Voor het overzicht van de receptie in de 19e/20e eeuw geldt grosso modo hetzelfde. Opnieuw fraaie vondsten en waardevolle constateringen. Ik noem hier alleen het feit dat de ‘Sechs Altniederländische Volkslieder’ (1877) van Eduard Kremser - een bewerking van zes liederen uit Valerius' Nederlandtsche Gedenckclanck, waaronder het Wilhelmus - een belangrijke rol heeft gespeeld in de zangwijze van het Wilhelmus in Nederland: het overschakelen van de ‘nieuwe wijs’ (in de 18e eeuw opgekomen en gekenmerkt door het zingen van één lettergreep op meerdere noten) op de ‘oude wijs’, d.i. de Valerius-melodie en niet de ‘wijse van Chartres’ die nog ouder is. Maar ook hier zou op bepaalde plaatsen verdieping en verbreding welkom zijn geweest. De auteur maakt aannemelijk dat - met name tijdens de regering van Wilhelm II - de receptie bevorderd is door de visie op Willem van Oranje als oorlogsheld en als geloofsheld uit het grote Duitse verleden. Maar intrigerend wordt het als blijkbaar het Nationaal-Socialisme de Führer in het verlengde van Willem van Oranje plaatst, zoals onder meer valt af te leiden uit een bericht in de Diezer Zeitung van 14 augustus 1933: ‘Unser Führer ist heute schon eingerückt in die Linie der groszen Führer, in der auch Wilhelm von Oranien steht.’ (p. 289). Juist deze zo ingrijpende periode - weer te verdelen in de jaren vóór en tijdens W.O. II - vraagt om meer feitelijke gegevens en uitdieping daarvan.

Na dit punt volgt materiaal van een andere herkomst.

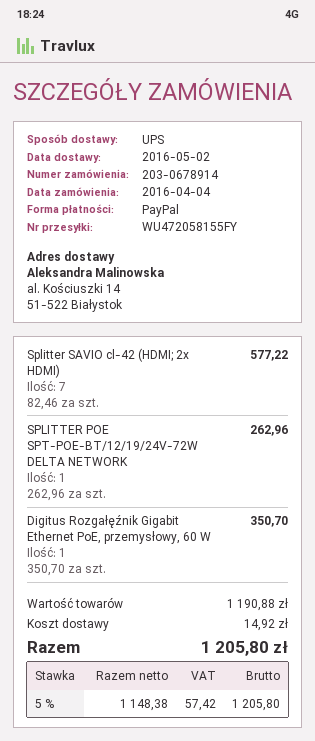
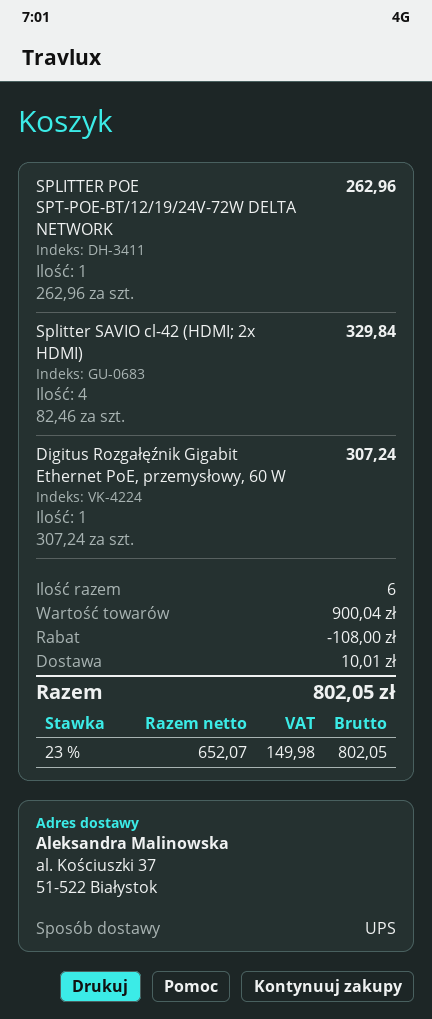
ship to: al. Kościuszki 14, 51-522 Białystok -> al. Kościuszki 37, 51-522 Białystok
Splitter SAVIO cl-42 (HDMI; 2x HDMI): 7 x 82.46 = 577.22 -> 4 x 82.46 = 329.84
Digitus Rozgałęźnik Gigabit Ethernet PoE, przemysłowy, 60 W: 1 x 350.70 = 350.70 -> 1 x 307.24 = 307.24
subtotal: 1190.88 -> 900.04
discount: none -> 108.00
shipping: 14.92 -> 10.01
net: 1148.38 -> 652.07
tax: 5% = 57.42 -> 23% = 149.98
total: 1205.80 -> 802.05

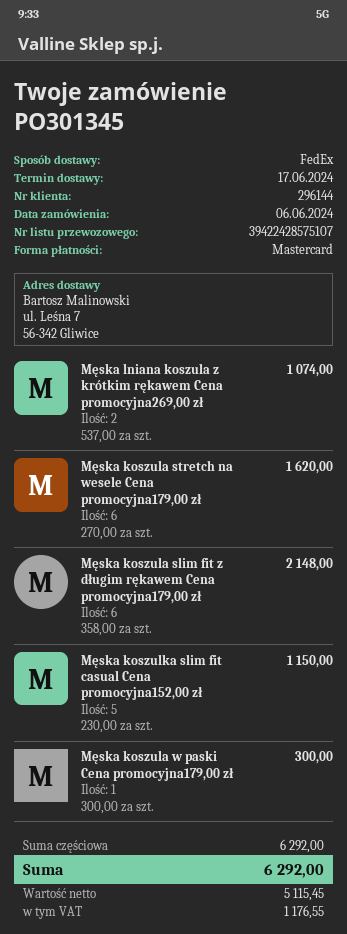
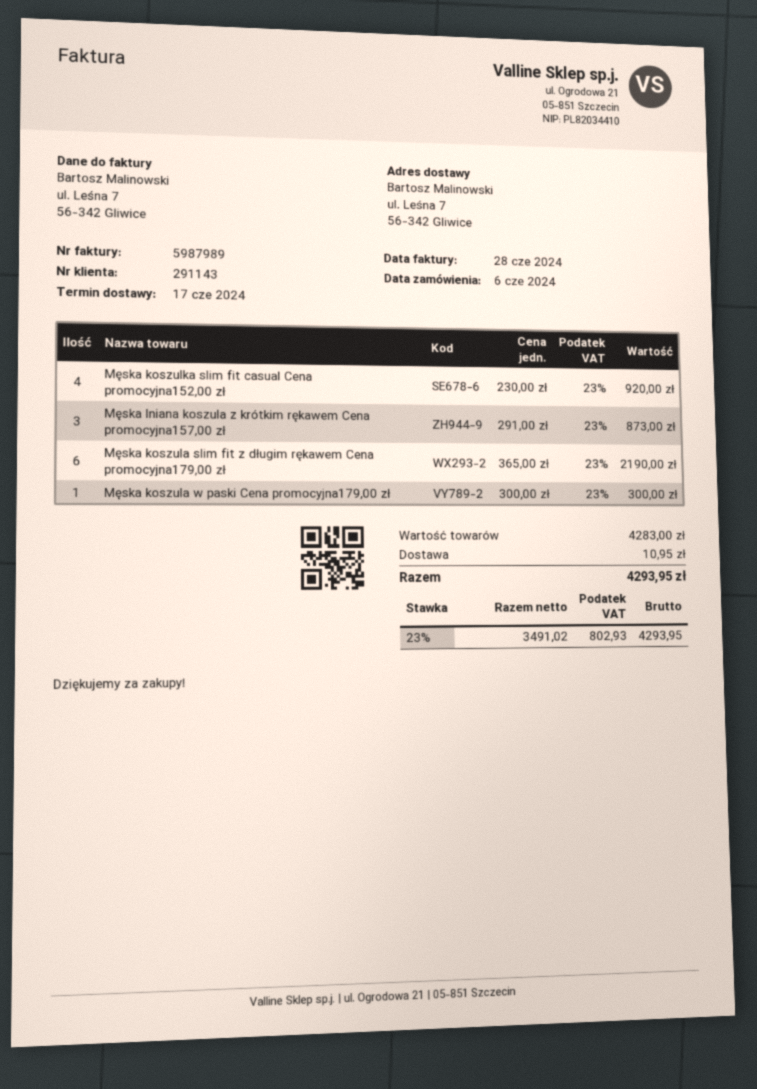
customer number: 296144 -> 291143
Męska lniana koszula z krótkim rękawem Cena promocyjna269,00 zł: 2 x 537.00 = 1074.00 -> none
Męska koszula stretch na wesele Cena promocyjna179,00 zł: 6 x 270.00 = 1620.00 -> none
Męska koszula slim fit z długim rękawem Cena promocyjna179,00 zł: 6 x 358.00 = 2148.00 -> 6 x 365.00 = 2190.00
Męska koszulka slim fit casual Cena promocyjna152,00 zł: 5 x 230.00 = 1150.00 -> 4 x 230.00 = 920.00
Męska lniana koszula z krótkim rękawem Cena promocyjna157,00 zł: none -> 3 x 291.00 = 873.00
subtotal: 6292.00 -> 4283.00
shipping: none -> 10.95
net: 5115.45 -> 3491.02
tax: 1176.55 -> 802.93
total: 6292.00 -> 4293.95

Na mijn grootste bezwaar geformuleerd te hebben, stip ik enkele andere onjuistheden en onvolkomenheden alleen maar aan: Lodewijk en Hendrik waren geen zonen maar toch echt broers van de prins (p. 90); er zijn manco's in het overzicht van de vroege receptie van het Wilhelmus in de Nederlanden (p. 45-48; zie voor aanvullingen de recente Wilhelmus-bibliografie van Maljaars/Lenselink); het begrip ‘literaire ontlening’ (p. 151 vv.) is gecompliceerder dan de auteur doet voorkomen: ‘talige’ overeenkomsten bieden meer houvast dan thematische; op diverse plaatsen in het boek mist de lezer een helder onderscheid, zoals bijvoorbeeld op p. 293 wél gebeurt, tussen receptie van de tekst en/of van de melodie.
Mijn slotconclusie is dat de studie getuigt van een zeer intensief en omvangrijk onderzoek. De receptie van ons volkslied in het Duitstalig gebied is hiermee aanzienlijk beter onderzocht dan in het onze. Veel materiaal is boven water gebracht en in het boek opgenomen. Voor dit alles past waardering en bewondering. De auteur had er echter verstandig aan gedaan zich te beperken, in eerste instantie tot de 16e en 17e eeuw.